So much fuss over BELA and it still won’t improve education
Anglophone demands have been a core of debate in the university since it was created in 1993
The pathway leading to that trauma can be traced in part to events nearly a quarter of a century ago at the University of Buea, in the capital of the country’s Southwest Region.
In 1995, students Cho Ayaba and Ebenezer Akwanga set up a pro-independence association that claimed violence was the only way to achieve a separate state for Cameroon’s two English-speaking regions.
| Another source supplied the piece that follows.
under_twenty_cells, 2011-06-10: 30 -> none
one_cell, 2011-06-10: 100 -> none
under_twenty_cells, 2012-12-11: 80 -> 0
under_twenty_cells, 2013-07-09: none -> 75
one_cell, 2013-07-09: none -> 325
Their organisation was banned, but their activism had a resounding impact on events.
At Cameroon’s biggest English-speaking university, they nurtured the separatist culture, focussed resentment on perceived discrimination and later became leaders of the armed insurgency.
Other alumni of the university include Mark Bareta, an influential pro-separatist propagandist, and Tanku Ivo Tapang, a former journalist who lives in the United States.
“At the University of Buea, we think,” said a student preparing his master’s degree who asked not to be named. “We can look to our history and when we do, we see that things are not good.”
Marginalisation “you can see everywhere, in every trade and profession,” said another graduate student, who used John as a fake name.
A professor of political science, again anonymous, said the many anglophone grievances were sharpened by the failure of the central government in Yaounde to respect a 1961 referendum on self-determination.
Cameroon was once a German colony that after World War I was divided between Britain and France.
In 1960, the French colony gained independence, becoming Cameroon, and the following year, the British-ruled Southern Cameroons was amalgamated into it.
Anglophone activists, though, complain this was a forced marriage.
The insurgency began in 2016, when activists in the anglophone minority, comprising about a fifth of the country’s population of 22 million, stepped up a campaign for greater autonomy.
President Paul Biya rejected their demands, prompting radicals to make a full-blown but symbolic declaration of independence last October 1.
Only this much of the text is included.